**GOAL OF THE EXERCISE**: Return all the entries exactly. No pictures.

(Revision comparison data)
=== Begin Enclosure ===
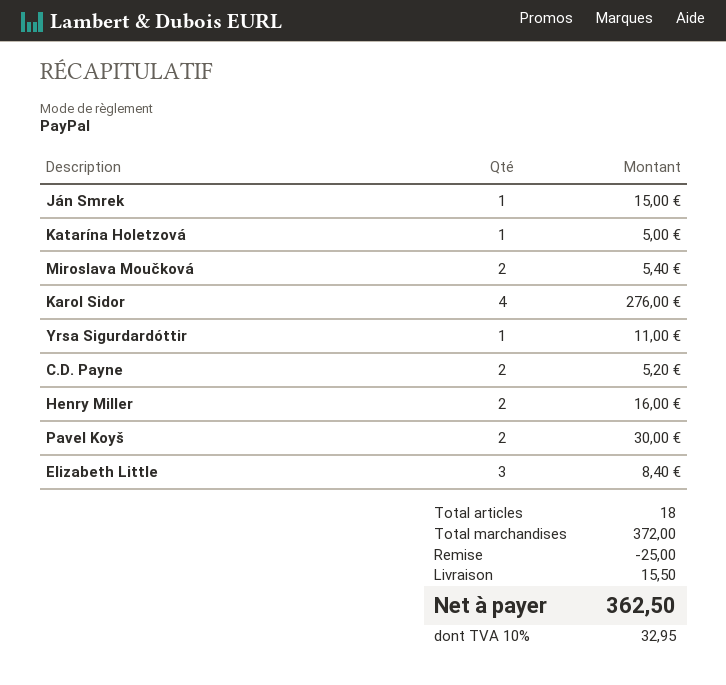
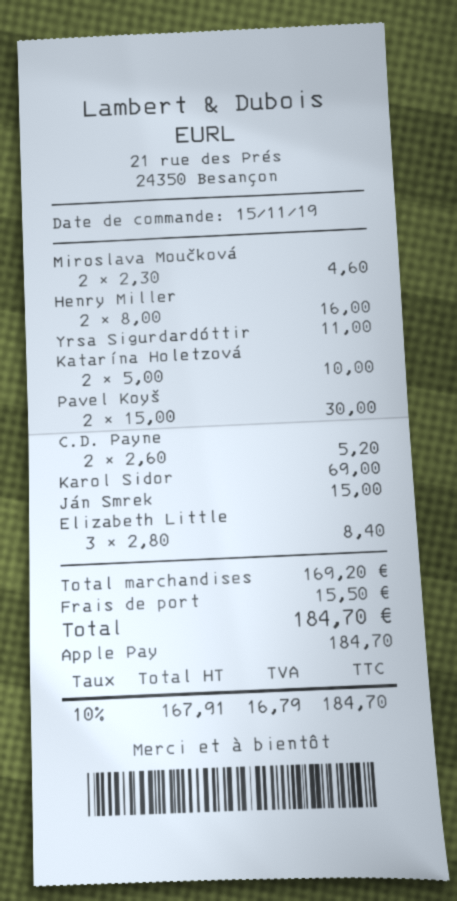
payment method: PayPal -> Apple Pay
Katarína Holetzová: 1 for 5.00 -> 2 for 10.00
Miroslava Moučková: 2 for 5.40 -> 2 for 4.60
Karol Sidor: 4 for 276.00 -> 1 for 69.00
subtotal: 372.00 -> 169.20
discount: 25.00 -> none
tax: 10% = 32.95 -> 10% = 16.79
total: 362.50 -> 184.70

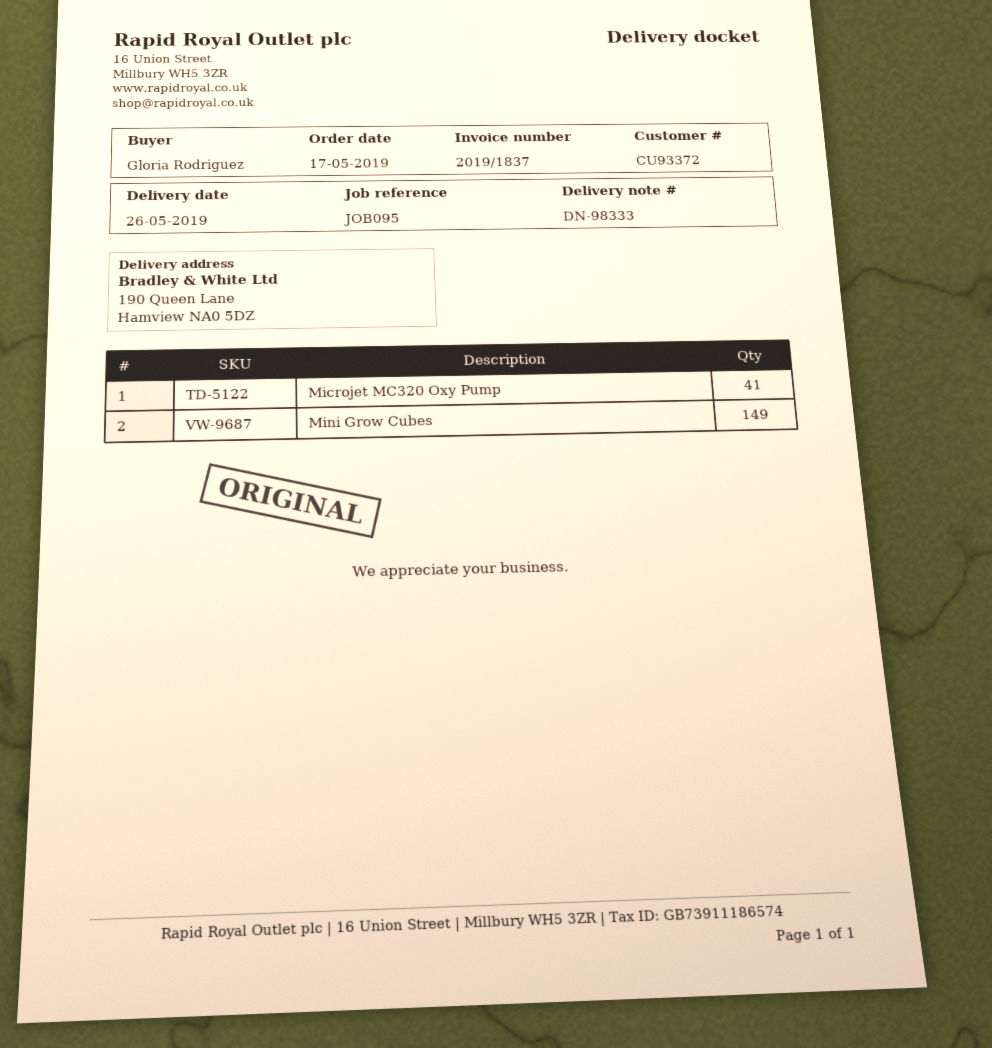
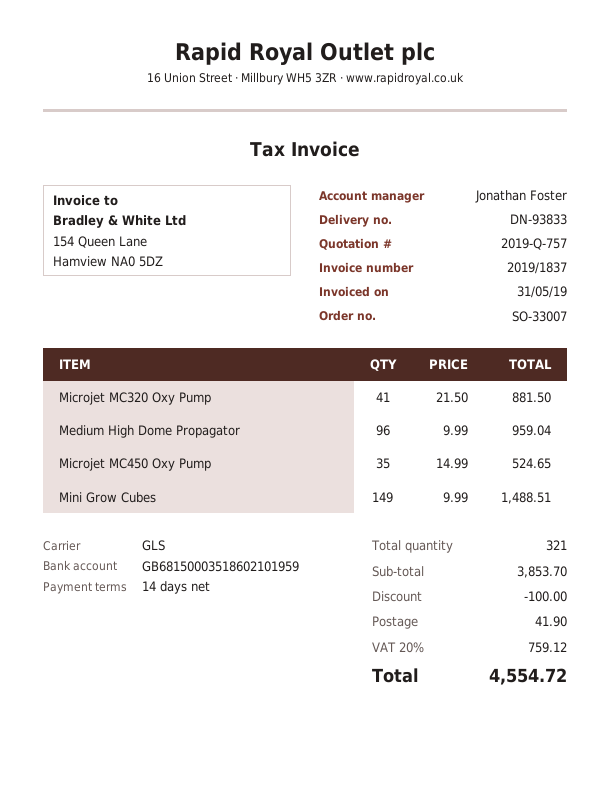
delivery note number: DN-98333 -> DN-93833
Medium High Dome Propagator: none -> 96
Microjet MC450 Oxy Pump: none -> 35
=== End Enclosure ===
**ANSWER TO THE EXERCISE**:
payment method: PayPal -> Apple Pay
Katarína Holetzová: 1 for 5.00 -> 2 for 10.00
Miroslava Moučková: 2 for 5.40 -> 2 for 4.60
Karol Sidor: 4 for 276.00 -> 1 for 69.00
subtotal: 372.00 -> 169.20
discount: 25.00 -> none
tax: 10% = 32.95 -> 10% = 16.79
total: 362.50 -> 184.70

delivery note number: DN-98333 -> DN-93833
Medium High Dome Propagator: none -> 96
Microjet MC450 Oxy Pump: none -> 35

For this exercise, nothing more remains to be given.